(Entries supplied begins)

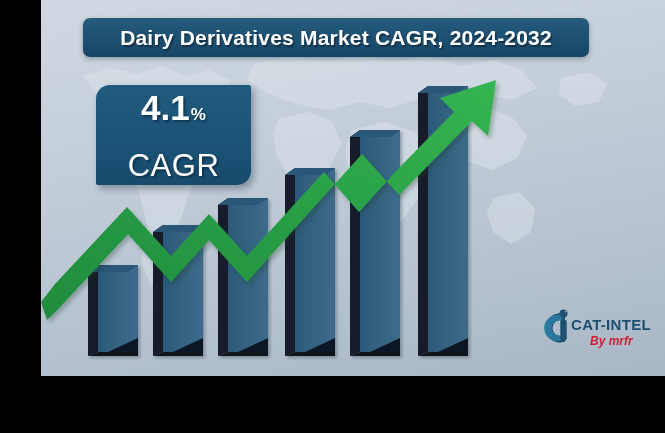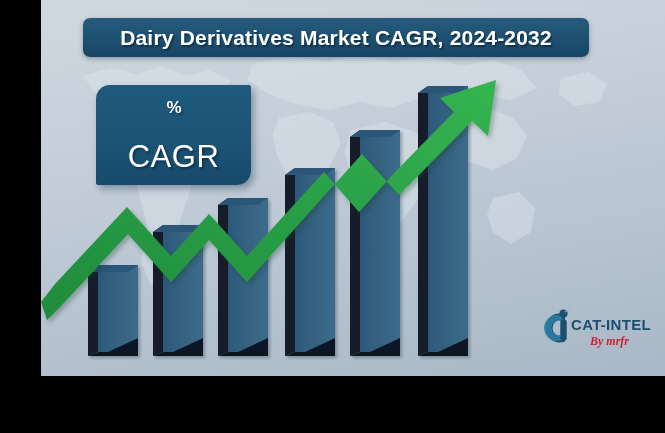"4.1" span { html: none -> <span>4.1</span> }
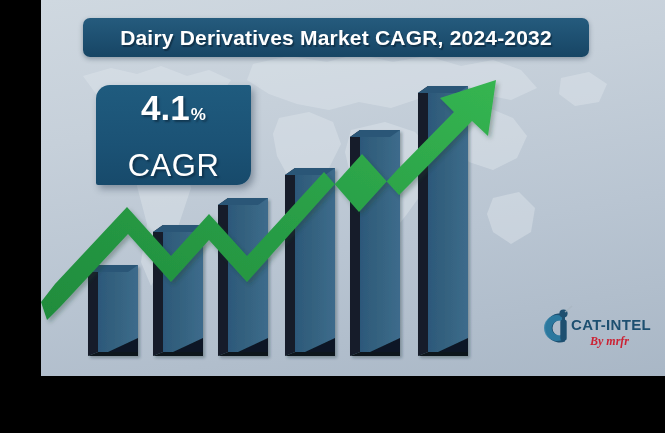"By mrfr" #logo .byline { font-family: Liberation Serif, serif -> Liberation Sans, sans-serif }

(Entries supplied ends)
(Entries supplied begins)

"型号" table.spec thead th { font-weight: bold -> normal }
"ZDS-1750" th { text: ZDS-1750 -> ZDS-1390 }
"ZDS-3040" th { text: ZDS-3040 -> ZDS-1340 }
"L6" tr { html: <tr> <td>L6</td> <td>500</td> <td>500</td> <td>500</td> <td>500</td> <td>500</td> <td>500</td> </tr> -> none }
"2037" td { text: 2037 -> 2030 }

(Entries supplied ends)

Could the stretch from the line with "html: none ->" through the line with "Liberation Serif, serif" in the listing above be restated word for word, minus the pictures?

"4.1" span { html: none -> <span>4.1</span> }
"By mrfr" #logo .byline { font-family: Liberation Serif, serif -> Liberation Sans, sans-serif }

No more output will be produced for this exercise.